Gemeinsam gegen zweierlei Lebensmittelqualität

Doch genau das ist das Ziel der vier Visegrád-Staaten. Man wolle eine eigene Studie in Auftrag geben, in der die Qualitätsunterschiede bei Lebensmitteln bewiesen werden sollen, heißt es dazu unter anderem aus Prag.
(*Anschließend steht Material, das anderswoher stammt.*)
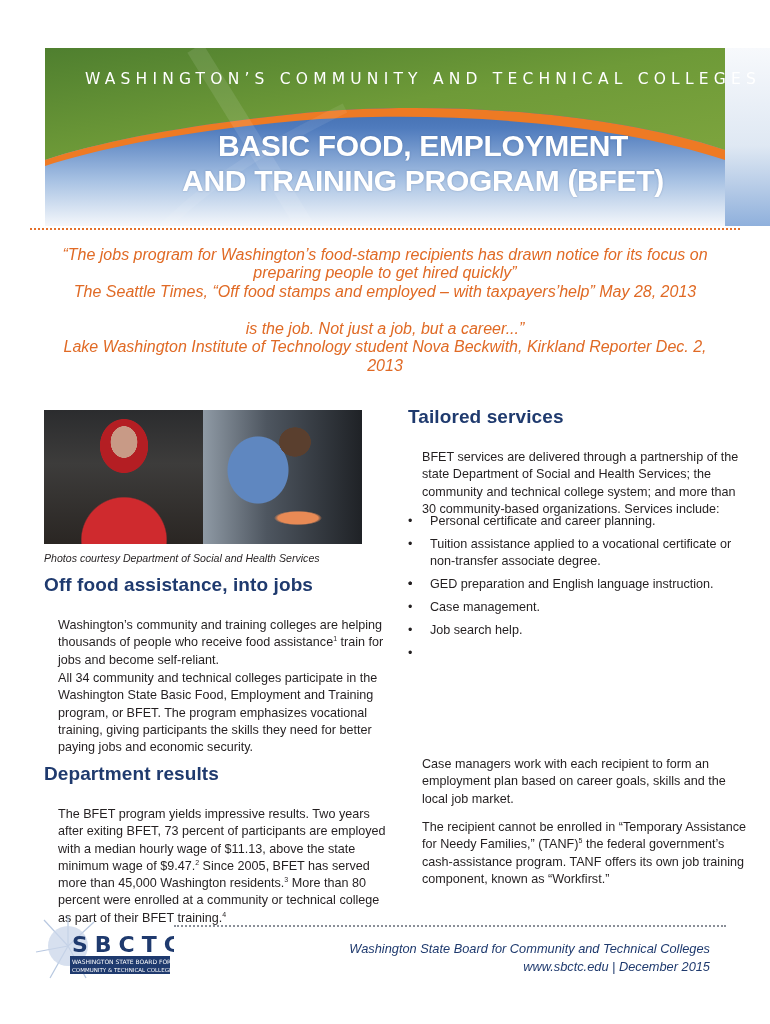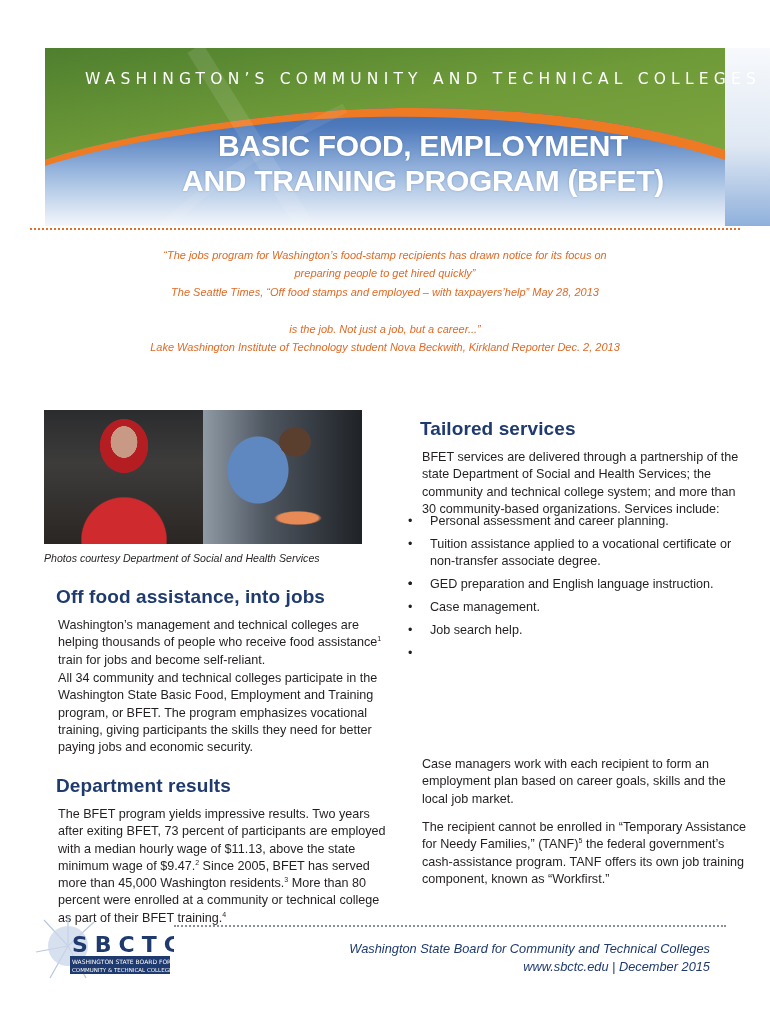"“The jobs program for Washington’s" .quote { font-size: 11px -> 16px }
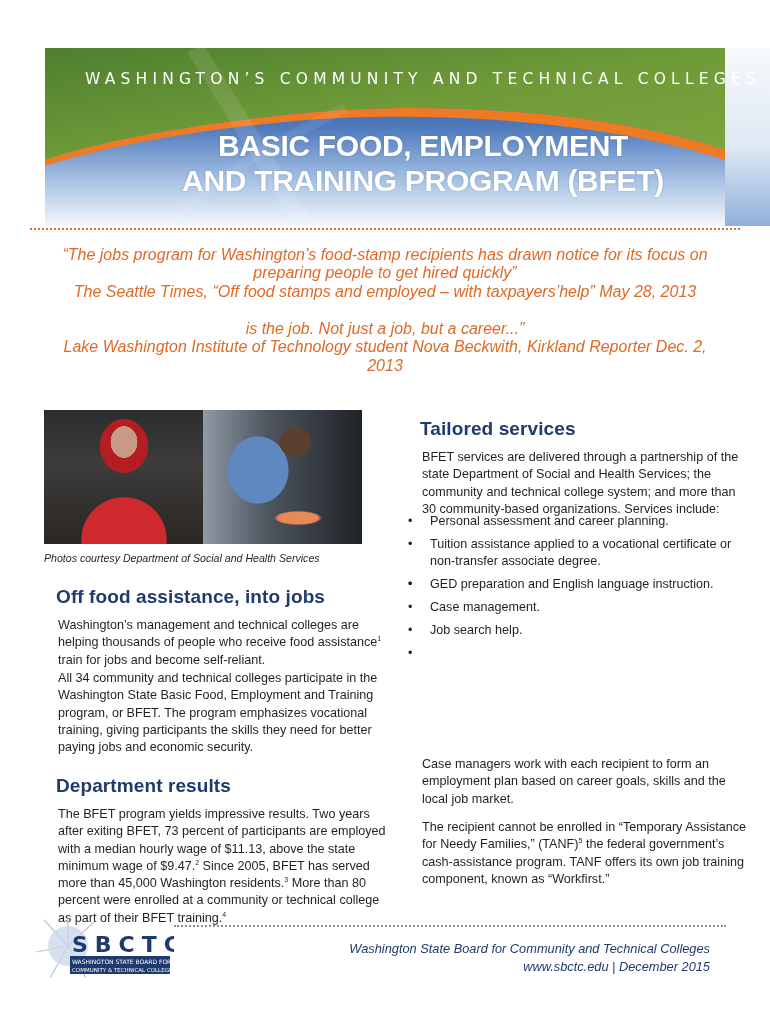"Tailored services" h2 { margin: 12px -> 0 }
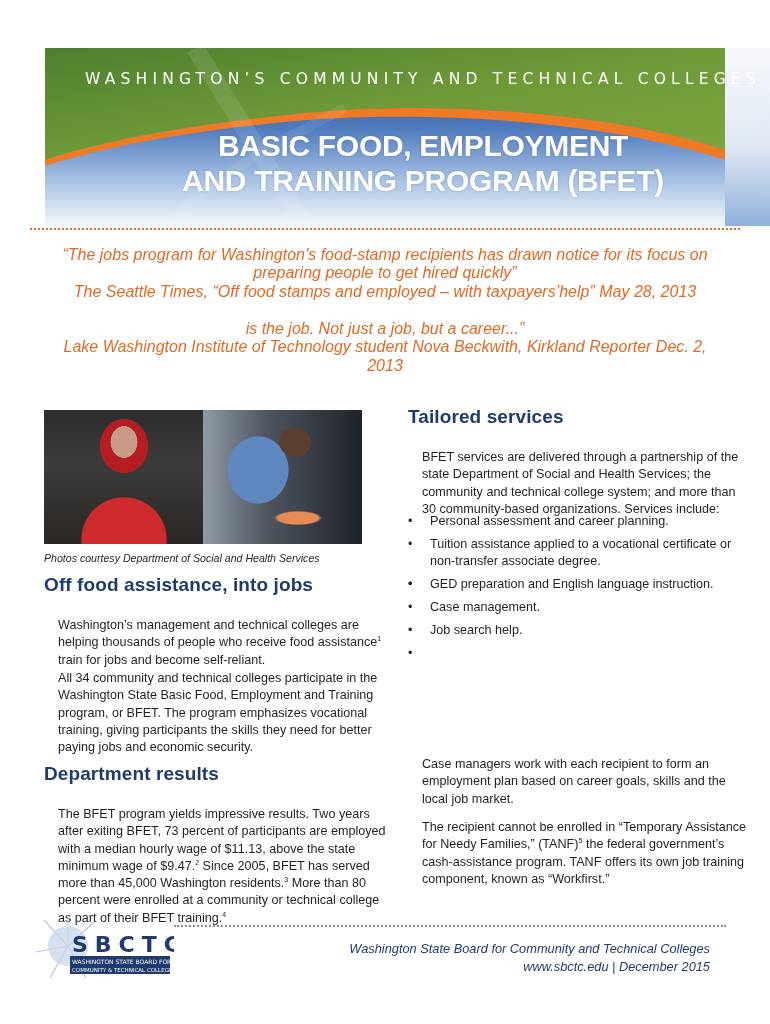"Personal assessment and career planning." span { text: assessment -> certificate }
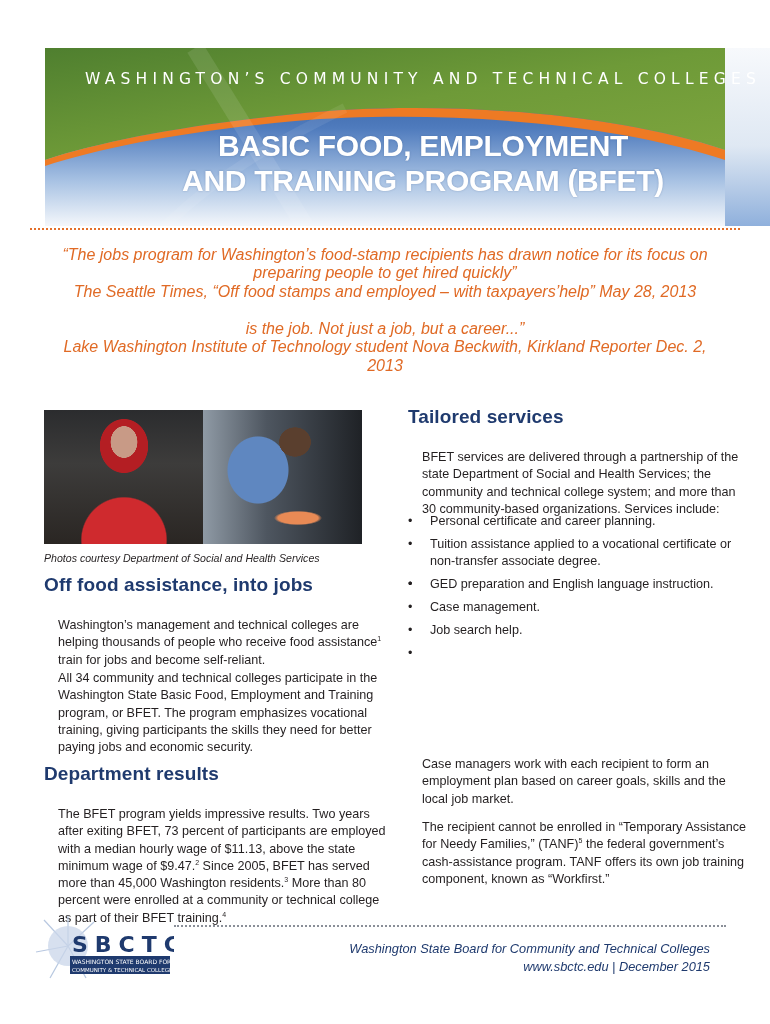"Washington’s management and technical" span { text: management and technical -> community and training }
Anschließend will man die EU zur Verantwortung ziehen, wie Landwirtschaftsminister Jurečka erklärt:

Marian Jurečka  (Foto: Filip Jandourek,  Archiv des Tschechischen Rundfunks)
„Wir machen das alles, um Folgendes zu erreichen: Es soll einen legislativen Rahmen auf europäischer Ebene geben, der die gleiche Qualität von Lebensmitteln mit dem gleichen Etikett sicherstellt.“

Deshalb haben die Regierungschefs von Tschechien, Polen, Ungarn und der Slowakei vergangene Woche bei ihrem Gipfel in der Slowakei beschlossen, Druck auf die Europäische Kommission zu machen. Der Initiative anschließen wollen sich unter anderem auch Slowenien, Österreich und Bulgarien. Eine positive Stimme gibt es dabei schon von der tschechischen EU-Kommissarin für Justiz und Verbraucherschutz, Věra Jourová:

„Ich als EU-Kommissarin bin durchaus bereit, mich für den Vorstoß einzusetzen, und zwar mindestens in drei Bereichen. Zunächst sollten wir analysieren, was im bereits vorhandenen Rechtsrahmen bezüglich des Verbraucherschutzes möglich ist. Weiterhin habe ich in der Sache schon Vertreter der Wirtschafts-Inspektionen der Mitgliedsstaaten zu Beratungen einbestellt. Und letztlich will ich mich auch mit denjenigen treffen, die mutmaßlich die Interessen der Verbraucher verletzen.“

Bei früheren Beschwerden winkte die Kommission aber jedes Mal ab, es stehe den Herstellern frei, welche Produkte sie verkaufen. Diese beriefen sich auf Marktstudien und unterschiedliche Kundenpräferenzen in den einzelnen Ländern. Von Warschau bis Budapest will man dieses Argument aber nicht mehr gelten lassen.